## What you are asked to do
Would you reproduce exactly the lines below from the one holding "[344,119,474,134] (chunk files)" through the one holding "(343, 804) none -> (458, 96) //", inclusive, and no others?

## Data section
::::
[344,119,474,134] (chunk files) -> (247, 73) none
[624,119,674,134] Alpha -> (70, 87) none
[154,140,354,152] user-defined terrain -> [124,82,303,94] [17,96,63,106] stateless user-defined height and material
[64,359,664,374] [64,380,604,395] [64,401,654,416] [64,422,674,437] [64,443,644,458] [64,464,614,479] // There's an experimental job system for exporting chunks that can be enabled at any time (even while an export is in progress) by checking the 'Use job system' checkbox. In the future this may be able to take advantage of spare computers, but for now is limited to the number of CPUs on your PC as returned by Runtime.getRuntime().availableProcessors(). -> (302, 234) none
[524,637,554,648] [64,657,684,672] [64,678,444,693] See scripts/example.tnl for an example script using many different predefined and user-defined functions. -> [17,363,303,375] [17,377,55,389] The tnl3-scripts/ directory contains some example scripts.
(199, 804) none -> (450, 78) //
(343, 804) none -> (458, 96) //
::::
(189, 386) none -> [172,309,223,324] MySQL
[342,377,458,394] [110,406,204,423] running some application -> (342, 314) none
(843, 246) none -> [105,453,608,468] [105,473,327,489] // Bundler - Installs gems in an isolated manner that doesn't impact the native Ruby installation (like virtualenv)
::::
## Solved exercise
[344,119,474,134] (chunk files) -> (247, 73) none
[624,119,674,134] Alpha -> (70, 87) none
[154,140,354,152] user-defined terrain -> [124,82,303,94] [17,96,63,106] stateless user-defined height and material
[64,359,664,374] [64,380,604,395] [64,401,654,416] [64,422,674,437] [64,443,644,458] [64,464,614,479] // There's an experimental job system for exporting chunks that can be enabled at any time (even while an export is in progress) by checking the 'Use job system' checkbox. In the future this may be able to take advantage of spare computers, but for now is limited to the number of CPUs on your PC as returned by Runtime.getRuntime().availableProcessors(). -> (302, 234) none
[524,637,554,648] [64,657,684,672] [64,678,444,693] See scripts/example.tnl for an example script using many different predefined and user-defined functions. -> [17,363,303,375] [17,377,55,389] The tnl3-scripts/ directory contains some example scripts.
(199, 804) none -> (450, 78) //
(343, 804) none -> (458, 96) //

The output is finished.